2) We are interested in the idea that altered anesthetic-induced brain EEG waveforms can serve as indicators of specific types of preclinical/prodromal neurodegenerative disease pathology, specific cognitive domain deficits, and postoperative delirium risk. We are studying this topic in the ALADDIN study, a 250 patient prospective cohort study in older surgical patients at Duke. Many people have viewed anesthesia and surgery as a "stress test" for the aging brain; we hope that this work will help us learn how to develop a real-time EEG readout of this "perioperative stress test" for the aging brain, just as ECG analysis can provide a real-time readout of cardiac treadmill stress tests.
3) We are interested in how the APOE4 allele damages brain circuitry throughout the adult lifespan, and how this contributes to increased risk of late onset Alzheimer's disease as well as worse outcomes following other acute brain disorders such as stroke and traumatic brain injury (TBI). In particular, we are investigating the hypothesis that the APOE4 allele leads to increased CNS complement activation throughout adult life, which then contributes to increased synaptic phagocytosis and long term neurocognitive decline. We are also studying whether acutely modulating APOE signaling in older surgical patients with the APOE mimetic peptide CN-105 is sufficient to block postoperative CSF neuroinflammation and complement activation.

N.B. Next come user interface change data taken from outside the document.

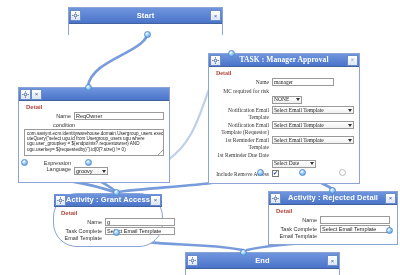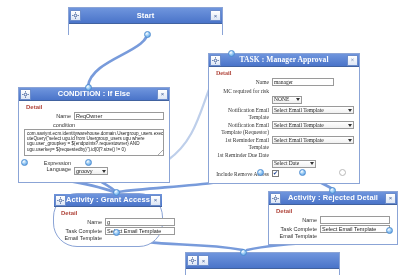--- a/index.html
+++ b/index.html
@@ -243,21 +243,20 @@
         <svg width="7" height="7" viewBox="0 0 16 16" aria-hidden="true">
           <circle cx="8" cy="8" r="3" fill="none" stroke="#3b5a96" stroke-width="2"></circle>
           <g stroke="#3b5a96" stroke-width="2">
             <line x1="8" y1="0.5" x2="8" y2="3"></line>
               <line x1="8" y1="13" x2="8" y2="15.5"></line>
             <line x1="0.5" y1="8" x2="3" y2="8"></line>
               <line x1="13" y1="8" x2="15.5" y2="8"></line>
           </g>
         </svg>
       </div>
-      <div class="node-title">CONDITION : If Else</div>
       <div class="hdr-btn">×</div>
     </div>
     <div class="node-body">
       <div class="detail-label">Detail</div>
 
       <div class="frow">
         <div class="flabel" style="width:48px;">Name</div>
         <div class="fctrl">
           <div class="tinput" style="width:90px;">ReqOwner</div>
         </div>
@@ -455,19 +454,20 @@
         <svg width="7" height="7" viewBox="0 0 16 16" aria-hidden="true">
           <circle cx="8" cy="8" r="3" fill="none" stroke="#3b5a96" stroke-width="2"></circle>
           <g stroke="#3b5a96" stroke-width="2">
             <line x1="8" y1="0.5" x2="8" y2="3"></line>
               <line x1="8" y1="13" x2="8" y2="15.5"></line>
             <line x1="0.5" y1="8" x2="3" y2="8"></line>
               <line x1="13" y1="8" x2="15.5" y2="8"></line>
           </g>
         </svg>
       </div>
+      <div class="node-title">End</div>
       <div class="hdr-btn">×</div>
     </div>
     <div class="node-strip"></div>
   </div>
   <div class="port on" style="left:240px; top:249px;"></div>
 
 </div>
 
 </body></html>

Our work is transdisciplinary, and thus our team includes individuals with diverse scientific and clinical backgrounds, ranging from neuropsychology and neuroimaging to proteomics, flow cytometry and behavioral neuroscience in animal models. What unites us is the desire to better understand mechanisms of age-dependent brain dysfunction, both in the perioperative setting and in APOE4 carriers.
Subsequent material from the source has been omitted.